Work request: Only lines holding the word "image" are needed; copy each of them from the material.

Dataset records:
======
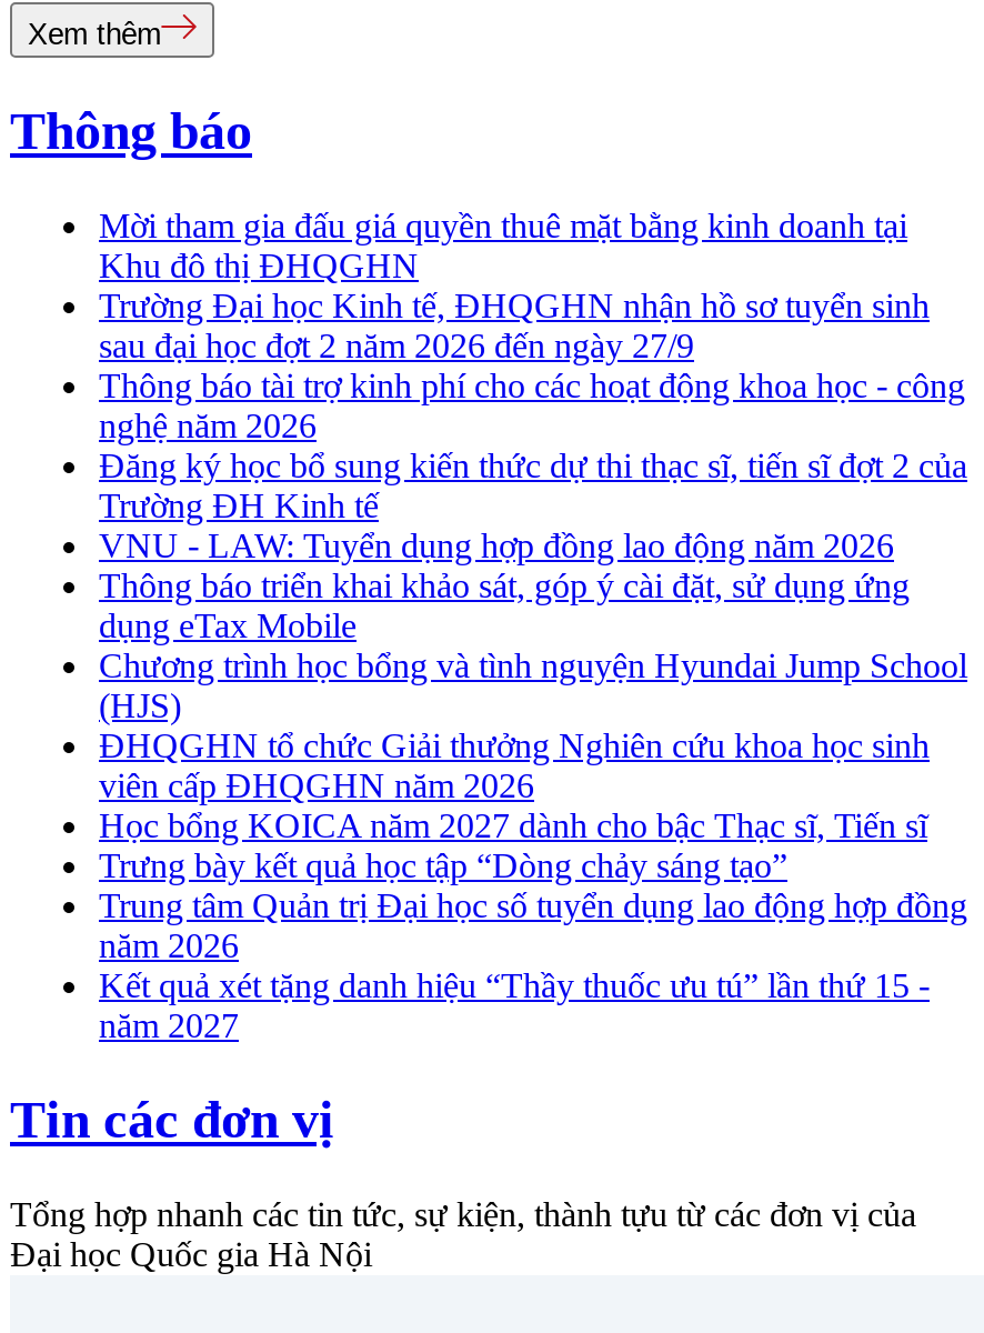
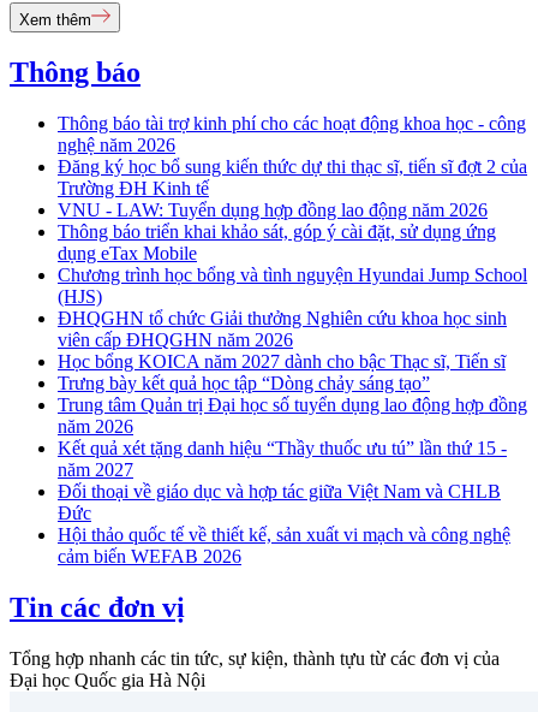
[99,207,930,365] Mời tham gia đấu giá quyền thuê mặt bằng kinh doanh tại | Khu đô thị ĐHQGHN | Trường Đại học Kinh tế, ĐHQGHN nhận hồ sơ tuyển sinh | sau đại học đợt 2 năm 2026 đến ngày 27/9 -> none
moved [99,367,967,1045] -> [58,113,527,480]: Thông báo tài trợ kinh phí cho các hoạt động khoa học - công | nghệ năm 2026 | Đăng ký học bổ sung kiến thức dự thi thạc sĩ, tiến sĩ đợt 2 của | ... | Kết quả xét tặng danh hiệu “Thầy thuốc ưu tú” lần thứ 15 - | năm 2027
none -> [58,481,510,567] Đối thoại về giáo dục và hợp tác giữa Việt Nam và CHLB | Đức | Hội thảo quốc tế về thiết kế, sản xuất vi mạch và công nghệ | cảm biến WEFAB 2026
======
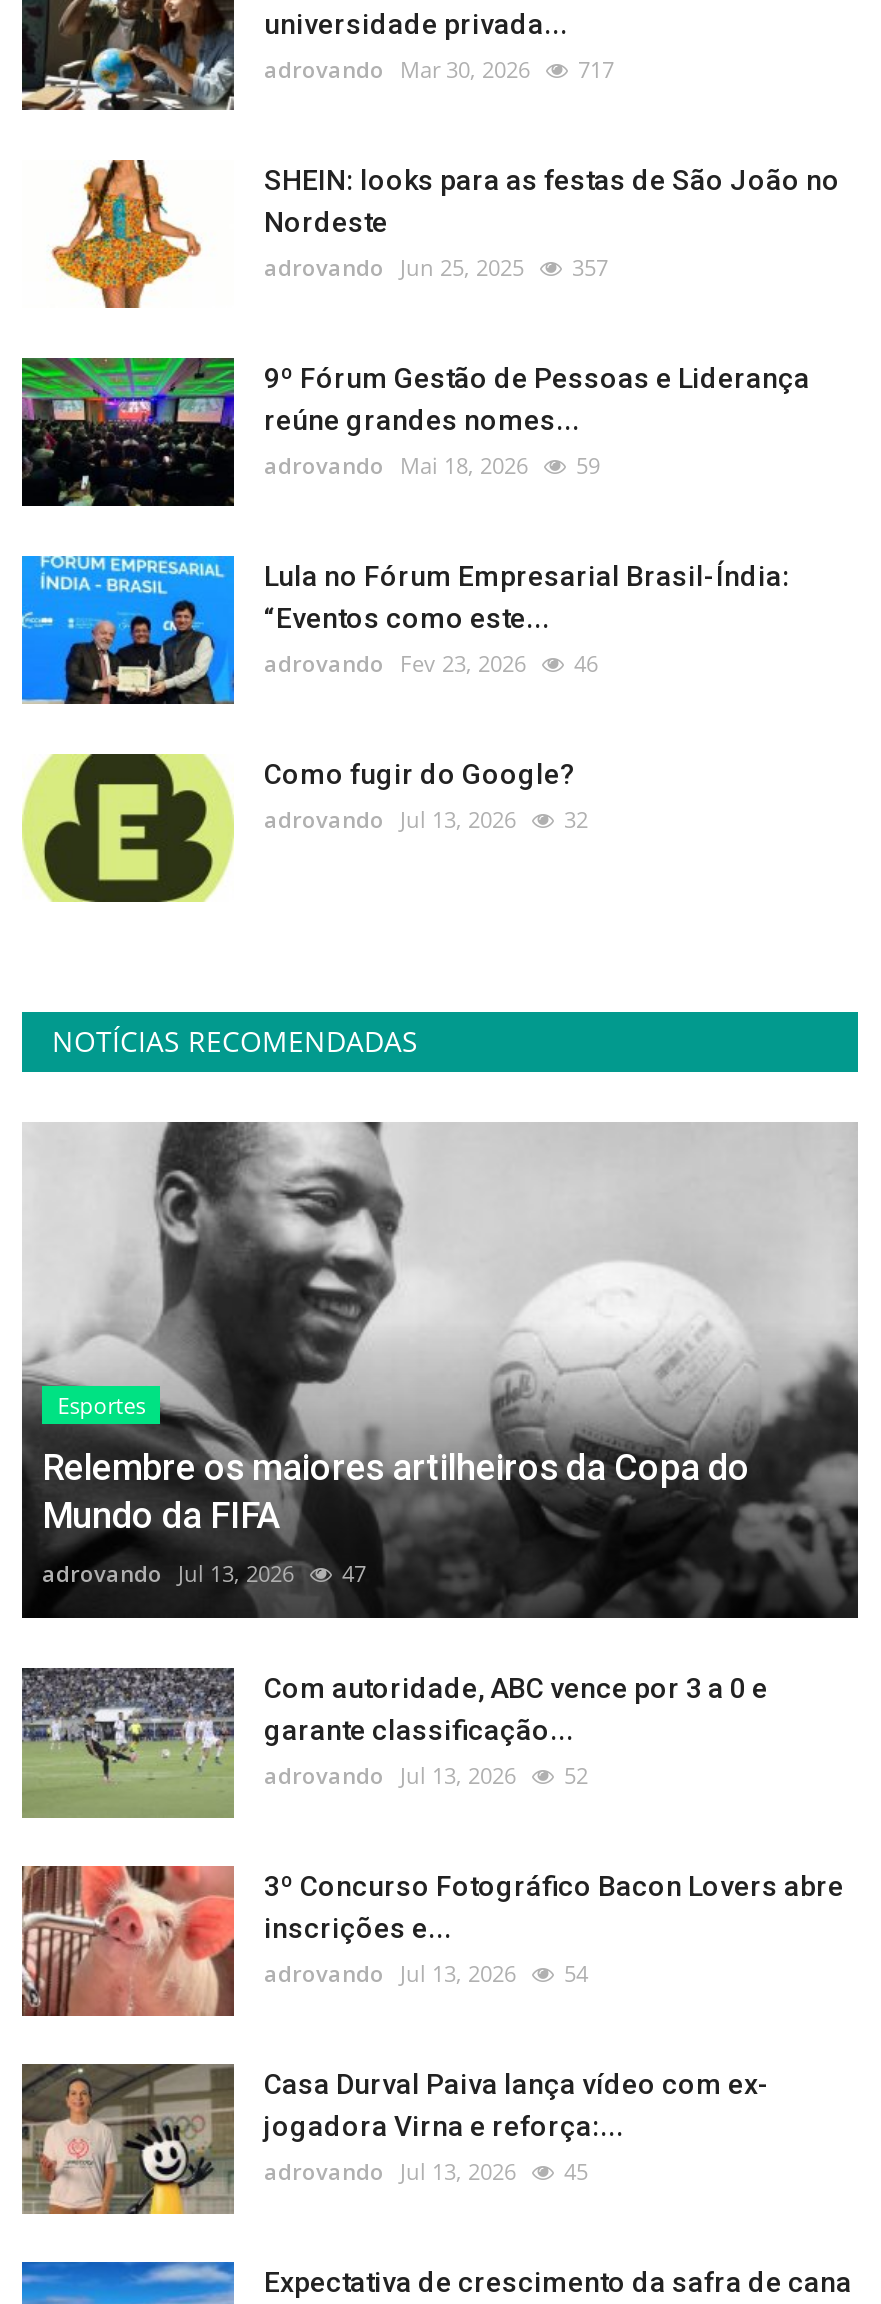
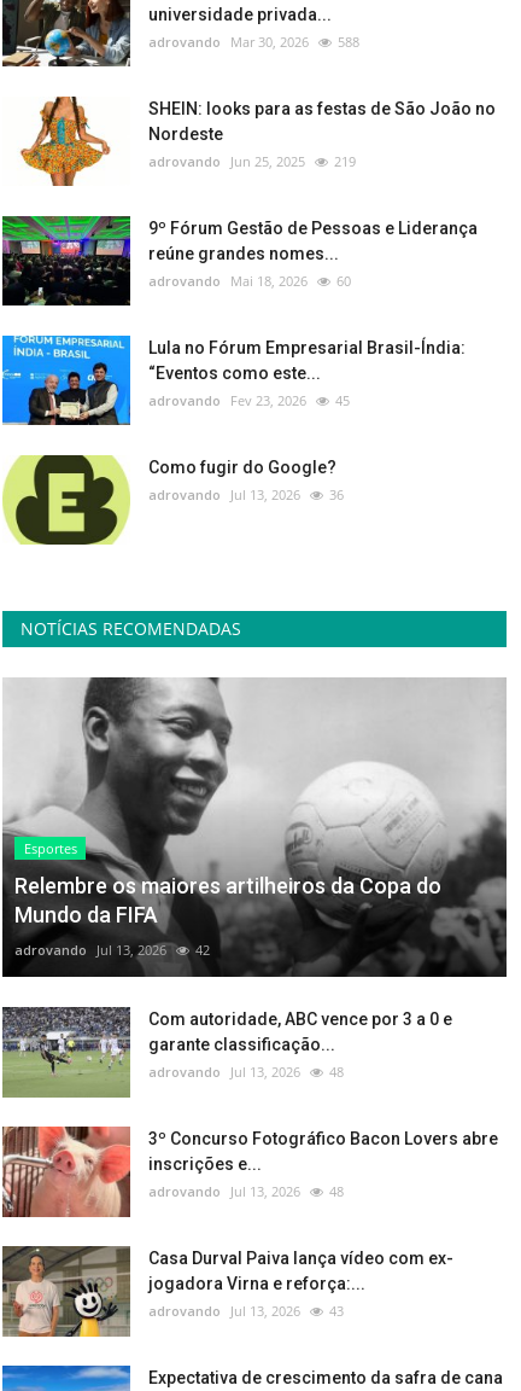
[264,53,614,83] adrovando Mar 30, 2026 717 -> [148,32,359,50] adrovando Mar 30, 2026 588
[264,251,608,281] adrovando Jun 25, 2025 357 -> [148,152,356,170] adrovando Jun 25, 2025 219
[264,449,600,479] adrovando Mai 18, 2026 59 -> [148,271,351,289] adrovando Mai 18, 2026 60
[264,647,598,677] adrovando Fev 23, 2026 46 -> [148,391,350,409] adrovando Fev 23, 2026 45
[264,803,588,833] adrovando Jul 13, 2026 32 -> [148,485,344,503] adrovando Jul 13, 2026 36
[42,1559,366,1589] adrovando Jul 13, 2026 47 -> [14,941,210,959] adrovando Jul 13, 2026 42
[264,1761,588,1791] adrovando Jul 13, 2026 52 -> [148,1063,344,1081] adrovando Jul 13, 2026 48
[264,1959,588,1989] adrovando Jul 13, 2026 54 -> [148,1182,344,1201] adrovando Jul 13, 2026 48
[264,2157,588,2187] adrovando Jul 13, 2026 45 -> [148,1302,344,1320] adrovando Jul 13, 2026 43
======
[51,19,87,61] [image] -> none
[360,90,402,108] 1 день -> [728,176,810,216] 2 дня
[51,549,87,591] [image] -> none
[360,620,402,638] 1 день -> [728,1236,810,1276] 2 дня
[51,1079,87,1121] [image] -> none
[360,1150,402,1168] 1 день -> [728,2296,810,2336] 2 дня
======
Exercise response:
[51,19,87,61] [image] -> none
[51,549,87,591] [image] -> none
[51,1079,87,1121] [image] -> none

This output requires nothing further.